NGOs Challenge Water Privatisation
Several non-governmental organisations have come together to challenge water privatisation policies.
The groups plan to present their challenge at the World Water Forum in Mexico next March. The forum is a key global event to be hosted by the World Water Council (WWC), an international water policy think-tank.
The WWC has a strong preference for privatisation, says Olivier Hoedeman, research coordinator with the Dutch campaign group Corporate Europe Observatory (CEO). The group co-hosted a meeting in Brussels on the water crisis Thursday along with other civil society groups including Bread for the World, Public Services International and the Transnational Institute.
"Although the privatisation wave has lost a lot of momentum in recent years due to the many failures, not the least in cities in developing countries, there is still a strong ideological push to promote private sector management, including from the World Water Council," Hoedeman told IPS.
Anil Naidoo from the Council of Canadians, an NGO, said delegates discussed "potential joint approaches" to working at the forum. "These include inside-outside strategies designed to promote water justice and challenge those who want to privatise, control and commodify the world's water," he told IPS.
Stefan Verwer from the Dutch NGO Both Ends says the focus on privatisation is a diversion from the real issue of water provision in developing countries.
"Building government capacities to implement water policies is of crucial importance, and is largely left out of the international debate by those who prioritise water privatisation," he told IPS.
About 1.1 billion people lack access to safe drinking water, and 2.4 billion people to sanitation.
Approximately 5 percent of the world's water is run by the private sector but 95 percent of that is by European companies.
At the last water forum in Kyoto in Japan in March 2003, the European Union (EU) promoted the idea of "public-private partnerships", where Hoedeman says management control is transferred to the private sector while financial risks are left for the local governments.
The CEO says the European Commission's trade department is continuing to promote the expansion of private water multinationals headquartered in Europe, while the Dutch government seems "obsessed" with promoting public-private partnerships in developing countries via development aid.
"This is despite the fact that water in The Netherlands is delivered exclusively by public water utilities which are among the most effective and sustainable in the world," said Hoedeman.
Thursday's meeting also examined how civil society groups can put "optimal pressure" on the EU to refrain from promoting water privatisation.
"At the meeting we discussed ways to encourage the EU to re-assess these positions. This includes a concrete proposal for the EU to commit political and financial support to enable public-public partnerships between water utilities in Europe and in the South," he said.
"The Dutch government and the EU as a whole should get out of the closet and start offering straightforward, ambitious political and financial support for public utilities in the South," said Hoedeman.
"There has been next to no positive attention for the more obvious solution: improving the performance of public water utilities and helping them expand connections to all that need it," he added.
Naidoo said "strong public systems which are efficiently run on behalf of citizens" are the best option.
"These must respect the idea of the right to water, which includes respect for people and nature. The vision for water must be long term and comprehensive for us to solve the water crisis. Short term, market-based solutions will only increase the inequity and do not present any sustainable solution," he said.
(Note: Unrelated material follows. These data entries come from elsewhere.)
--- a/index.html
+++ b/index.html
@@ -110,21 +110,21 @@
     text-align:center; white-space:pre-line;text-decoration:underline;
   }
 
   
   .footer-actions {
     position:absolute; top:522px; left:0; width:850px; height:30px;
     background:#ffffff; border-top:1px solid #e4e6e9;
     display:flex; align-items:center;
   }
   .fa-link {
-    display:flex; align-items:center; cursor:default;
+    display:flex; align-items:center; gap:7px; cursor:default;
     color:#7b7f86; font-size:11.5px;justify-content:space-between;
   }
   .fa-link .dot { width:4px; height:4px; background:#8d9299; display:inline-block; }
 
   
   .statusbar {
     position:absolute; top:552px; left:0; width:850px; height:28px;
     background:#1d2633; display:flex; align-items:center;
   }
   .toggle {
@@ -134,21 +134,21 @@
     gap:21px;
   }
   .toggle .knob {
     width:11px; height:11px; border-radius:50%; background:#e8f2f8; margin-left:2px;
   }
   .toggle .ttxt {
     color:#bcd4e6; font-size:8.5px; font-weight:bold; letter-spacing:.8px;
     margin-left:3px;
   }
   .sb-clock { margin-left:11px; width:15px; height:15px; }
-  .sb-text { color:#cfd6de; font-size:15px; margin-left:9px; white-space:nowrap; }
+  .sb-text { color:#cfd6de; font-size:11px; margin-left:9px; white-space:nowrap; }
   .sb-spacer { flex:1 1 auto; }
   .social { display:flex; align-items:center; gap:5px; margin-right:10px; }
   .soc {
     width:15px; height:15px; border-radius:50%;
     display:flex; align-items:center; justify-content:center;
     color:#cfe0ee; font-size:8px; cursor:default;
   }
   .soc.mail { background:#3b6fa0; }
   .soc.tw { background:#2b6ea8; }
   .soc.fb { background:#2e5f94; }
Peter Hardstaff, head of policy at the World Development Movement (WDM) said there is "no single blueprint" for providing water and sanitation.
"There are many 'alternative' approaches to privatisation from state run utilities, in various different forms, to cooperative schemes and community managed water systems," he told IPS.
The WDM, a British-based NGO, says support for water privatisation from rich country governments and international institutions is hampering efforts to meet the UN Millennium Development Goals (MDGs).
The group says clean water is crucial to the MDGs on child mortality, combating HIV/AIDS, malaria and other diseases and promoting gender equality as well as the specific target of halving the proportion of people in developing countries without access to safe drinking water by 2015.
"In country after country water privatisation has failed to provide either the investment promised or has led to price rises which force the poor to use other dirty water sources," he said.